Unfortunately, minimization of the supremum is not possible in practice. Neural networks are trained using an expectation of states and actions, sampled from a distribution. Therefore, we also studied guarantees provided by the minimization of the local DeepMDP losses, which are computed by taking the expectation of the loss functions under a state-action distribution. (So-named because they measure the loss “locally” with respect to said distribution.) Just as in the global case, we proved that when the local DeepMDP losses are minimized, the DeepMDP is guaranteed to be an accurate model of the real environment.

Unfortunately, there isn’t a connection between the local losses and bisimulation metrics. This is because classic bisimulation inherently depends on the entire state-action space. We speculate that there exist local variants of bisimulation metrics, which will allow us to fully understand the representations learned by DeepMDPs (work in progress).

Empirical Results

Since DeepMDPs are fully compatible with neural networks, it is only natural that we test them out on standard deep RL benchmarks. Thus far, we have only explored the representation-learning aspect of DeepMDPs. To do so, we applied a simple modification to a standard Atari 2600 agent: we selected an intermediate layer of the Q-function’s neural network to be the DeepMDP latent space, and added a reward and transition model which were trained using the local DeepMDP losses. Large performance increases can be observed on the majority of Atari 2600 games, which we attribute to the representation respecting the bisimulation metric (see Theorem 3 of our paper).

But to fully demonstrate the potential of this approach, it still remains to be shown experimentally that using the model for planning can successfully solve challenging, visually-complex environments in a sample-efficient way. This is the subject of current work; we have some promising preliminary results that we hope to publish soon.

Conclusion

We’ve discussed homomorphism-based RL as a new paradigm of reinforcement learning, and DeepMDPs as a first instantiation that is compatible with neural networks. Although we have centered the discussion around abstractions for state representation, there are many interesting future directions to explore. For example, HBRL could give a new perspective on the well-studied problems of action abstraction, temporal abstraction, and hierarchical abstraction.

Final Note on the DeepMDP Paper

To any reader who read the DeepMDP paper before reading this blog post, we’d like to apologize.
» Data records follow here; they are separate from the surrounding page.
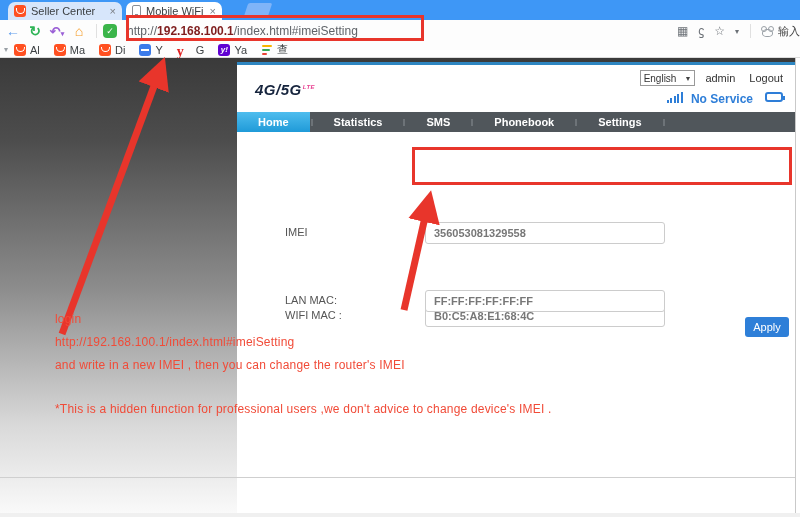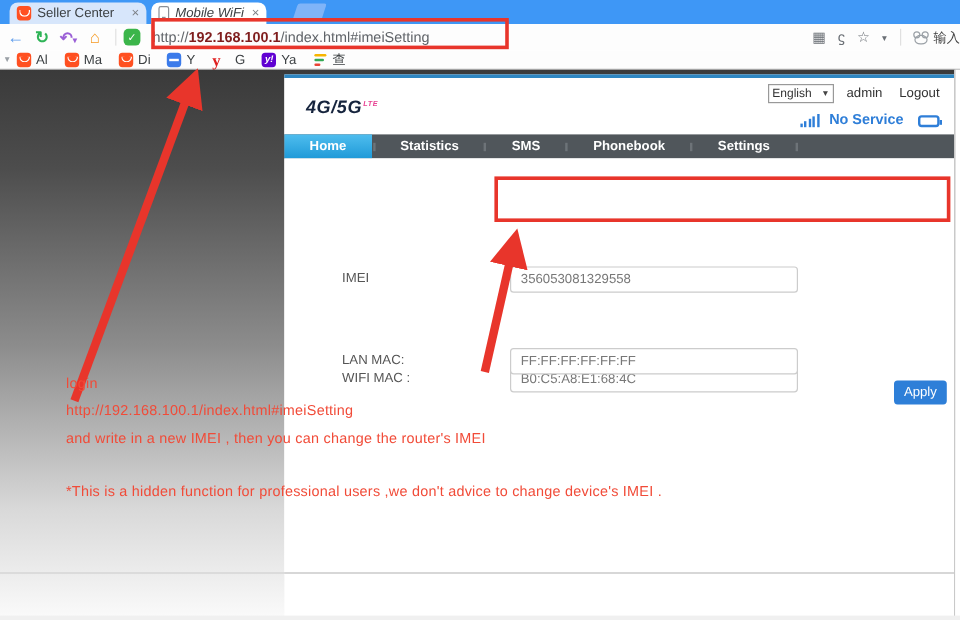"Mobile WiFi" .tab2 { font-style: italic -> none }
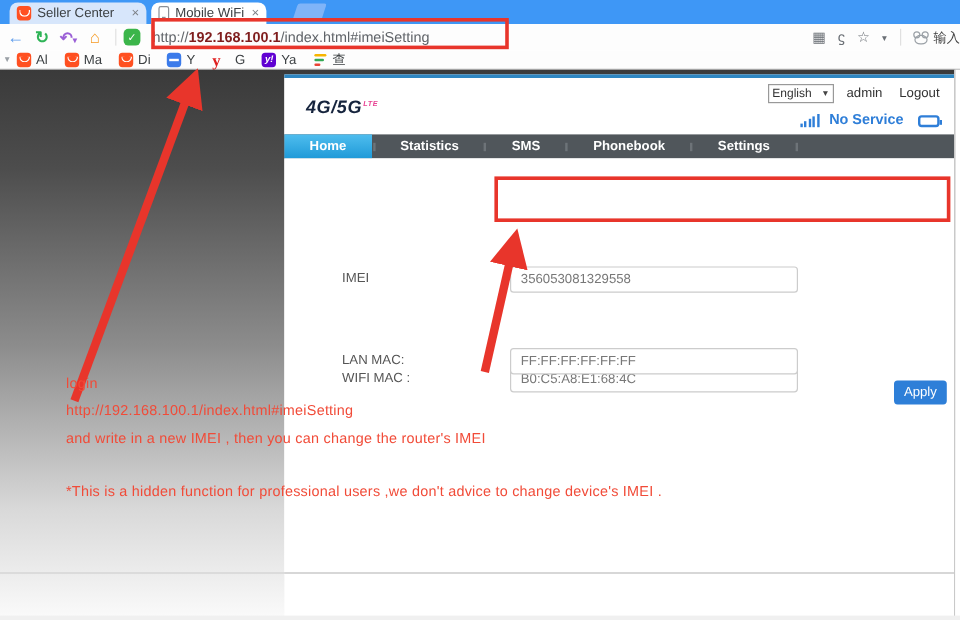"No Service" .hdr-row2 { align-items: flex-end -> flex-start }
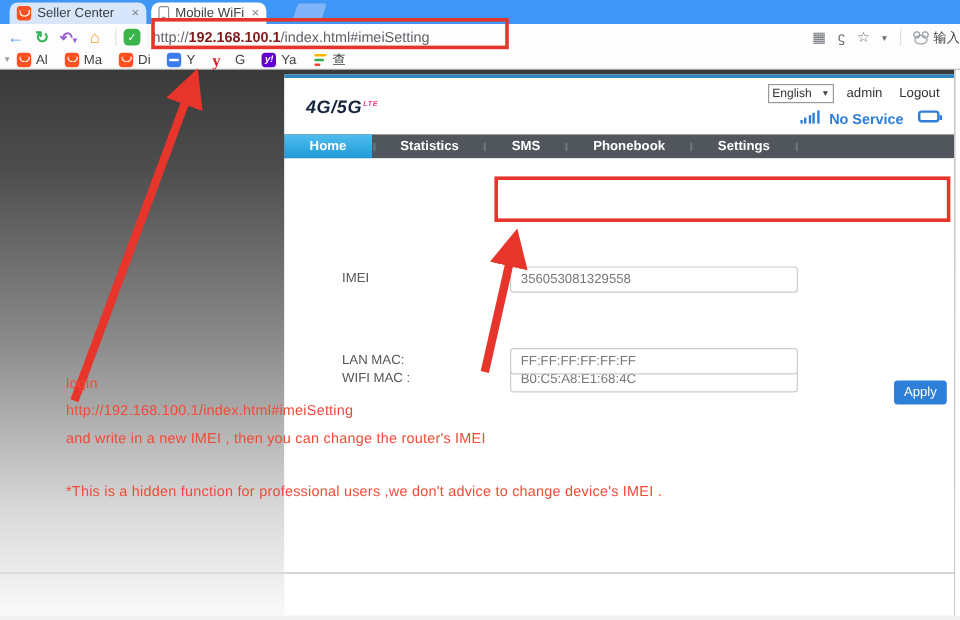"356053081329558" .f-input { font-weight: none -> bold }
The exposition in this blog differs starkly from that of the paper, and serves as a much more cohesive presentation of the core ideas. It turns out that at the time of publication, we didn’t ourselves quite understand how this line of work fit into the broader context of reinforcement learning. Also, TBH, we ended up putting in so many bounds that there wasn’t much space to explain. Our bad!

If you are interested in studying these ideas, please reach out to Carles and Jacob – we are always happy to chat! Also, follow me on Substack for more writing. To cite this post, please use the following BibTeX:

 @misc{blogpost,
  title={Three Paradigms of Reinforcement Learning},
  author={Gelada, Carles and Buckman, Jacob},
  howpublished={\url{https://jacobbuckman.com/2019-10-25-three-paradigms-of-reinforcement-learning/}},
  year={2019}
}
  1. This principle echoes classic results in generalization theory, which state that the amount of data required to find a nearly-optimal function is proportional to the size of the function class that we are searching in. One really intriguing property of neural networks is that, when trained by SGD, they seem to be able to find solutions that generalize well, even when they are heavily overparameterized relative to the complexity of the task they are trying to solve. In other words, when it comes to data efficiency, the size of the function class we actually search over seems to somehow be less important than the “smallest reasonable class that we could have searched over” for this particular problem. Why is this the case? No idea! It has always seemed like magic to us. If anyone has any good reading material on the subject, please send it our way! 

  2. To the best of our knowledge this result has not been published, but feel free to reach out to Carles for a proof. 

  3. Technically, two: one for rewards and one for transitions.